User interface change data
*** Begin section ***
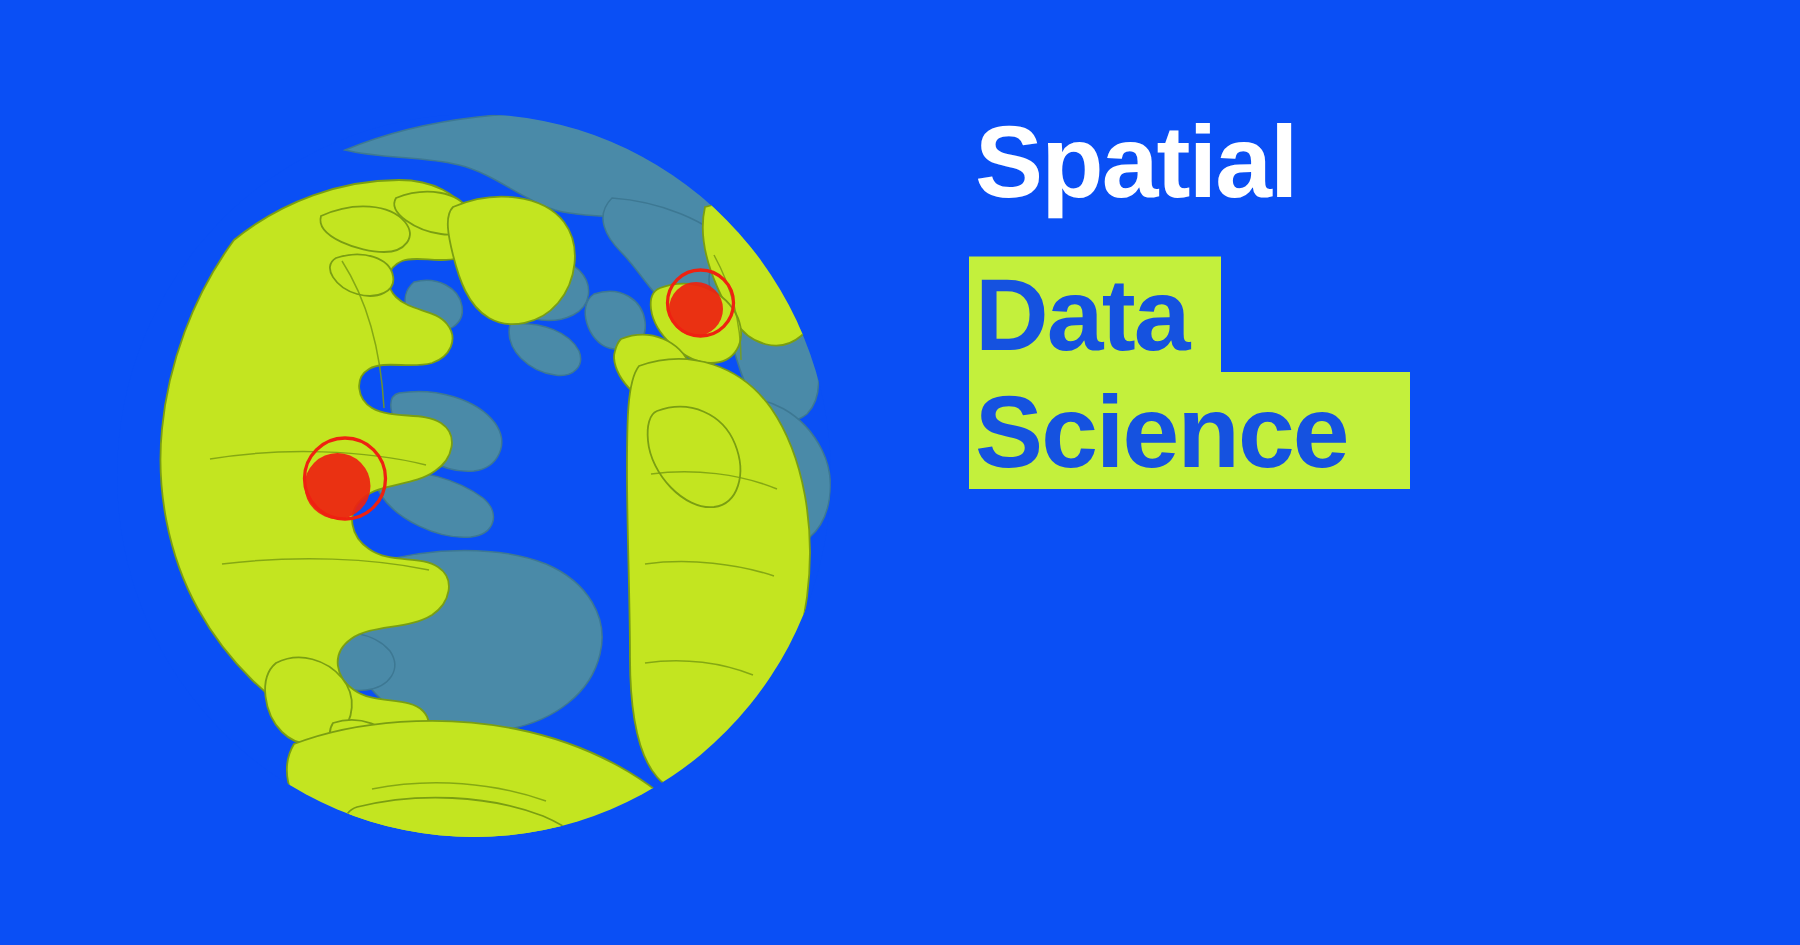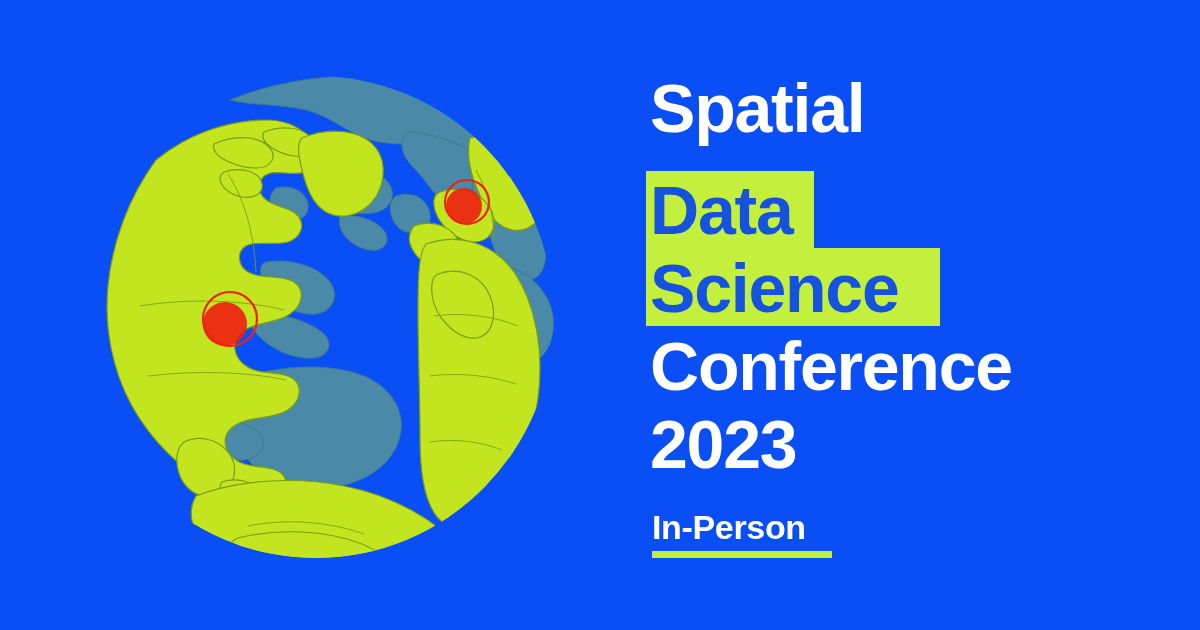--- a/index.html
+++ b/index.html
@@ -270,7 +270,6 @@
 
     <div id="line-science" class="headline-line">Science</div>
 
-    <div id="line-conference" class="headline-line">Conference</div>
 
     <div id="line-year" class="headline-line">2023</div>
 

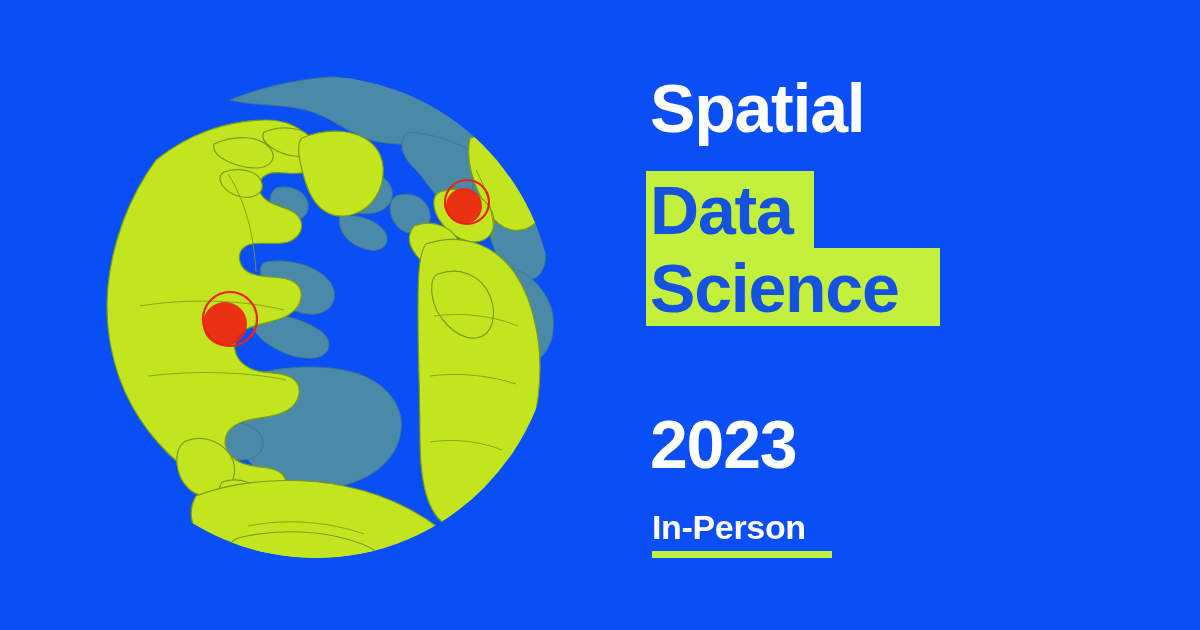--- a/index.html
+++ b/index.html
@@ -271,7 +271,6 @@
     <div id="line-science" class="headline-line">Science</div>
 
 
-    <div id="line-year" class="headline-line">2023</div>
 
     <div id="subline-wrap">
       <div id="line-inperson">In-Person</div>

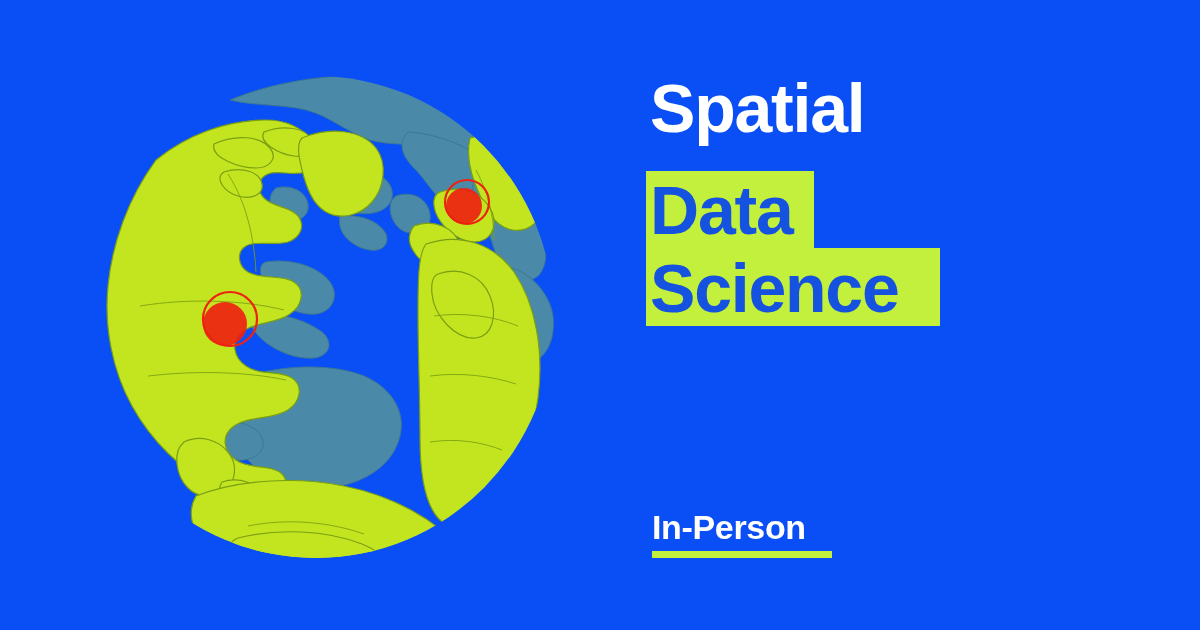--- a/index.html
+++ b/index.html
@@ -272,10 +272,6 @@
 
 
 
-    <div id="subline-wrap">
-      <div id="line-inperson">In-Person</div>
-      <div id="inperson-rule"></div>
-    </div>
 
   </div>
*** End section ***
■ **REQUIRED WORK**: Leave every picture out, and transcribe the data above exactly as it reads.

■ **REPLY TO THE EXERCISE**:
--- a/index.html
+++ b/index.html
@@ -270,7 +270,6 @@
 
     <div id="line-science" class="headline-line">Science</div>
 
-    <div id="line-conference" class="headline-line">Conference</div>
 
     <div id="line-year" class="headline-line">2023</div>
 

--- a/index.html
+++ b/index.html
@@ -271,7 +271,6 @@
     <div id="line-science" class="headline-line">Science</div>
 
 
-    <div id="line-year" class="headline-line">2023</div>
 
     <div id="subline-wrap">
       <div id="line-inperson">In-Person</div>

--- a/index.html
+++ b/index.html
@@ -272,10 +272,6 @@
 
 
 
-    <div id="subline-wrap">
-      <div id="line-inperson">In-Person</div>
-      <div id="inperson-rule"></div>
-    </div>
 
   </div>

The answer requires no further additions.